* The data *
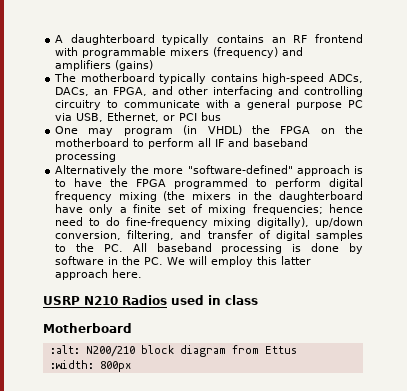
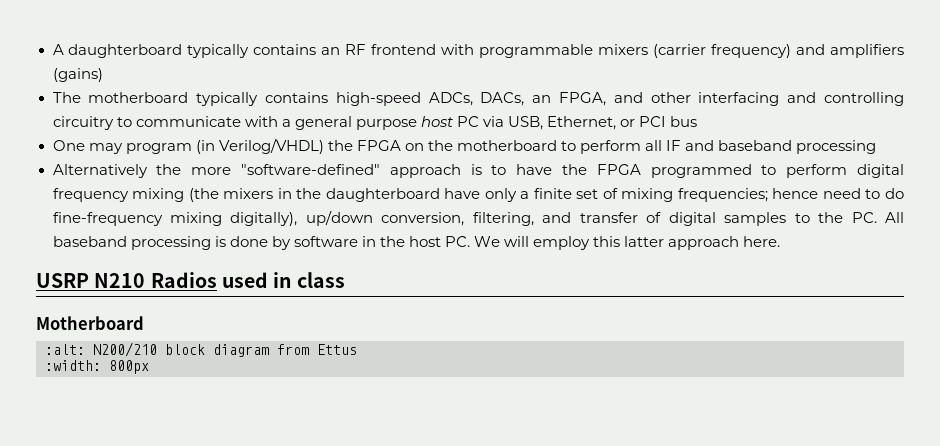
- A daughterboard typically contains an RF frontend with programmable mixers (frequency) and amplifiers (gains)
+ A daughterboard typically contains an RF frontend with programmable mixers (carrier frequency) and amplifiers (gains)
- The motherboard typically contains high-speed ADCs, DACs, an FPGA, and other interfacing and controlling circuitry to communicate with a general purpose PC via USB, Ethernet, or PCI bus
+ The motherboard typically contains high-speed ADCs, DACs, an FPGA, and other interfacing and controlling circuitry to communicate with a general purpose host PC via USB, Ethernet, or PCI bus
- One may program (in VHDL) the FPGA on the motherboard to perform all IF and baseband processing
+ One may program (in Verilog/VHDL) the FPGA on the motherboard to perform all IF and baseband processing
- hence need to do fine-frequency mixing digitally), up/down conversion, filtering, and transfer of digital samples to the PC. All baseband processing is done by software in the PC. We will employ this latter approach here.
+ hence need to do fine-frequency mixing digitally), up/down conversion, filtering, and transfer of digital samples to the PC. All baseband processing is done by software in the host PC. We will employ this latter approach here.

* Assignment *
Exactly the lines from the one containing "- hence need" through the end of the records should be reproduced, and no others.

* Task response *
- hence need to do fine-frequency mixing digitally), up/down conversion, filtering, and transfer of digital samples to the PC. All baseband processing is done by software in the PC. We will employ this latter approach here.
+ hence need to do fine-frequency mixing digitally), up/down conversion, filtering, and transfer of digital samples to the PC. All baseband processing is done by software in the host PC. We will employ this latter approach here.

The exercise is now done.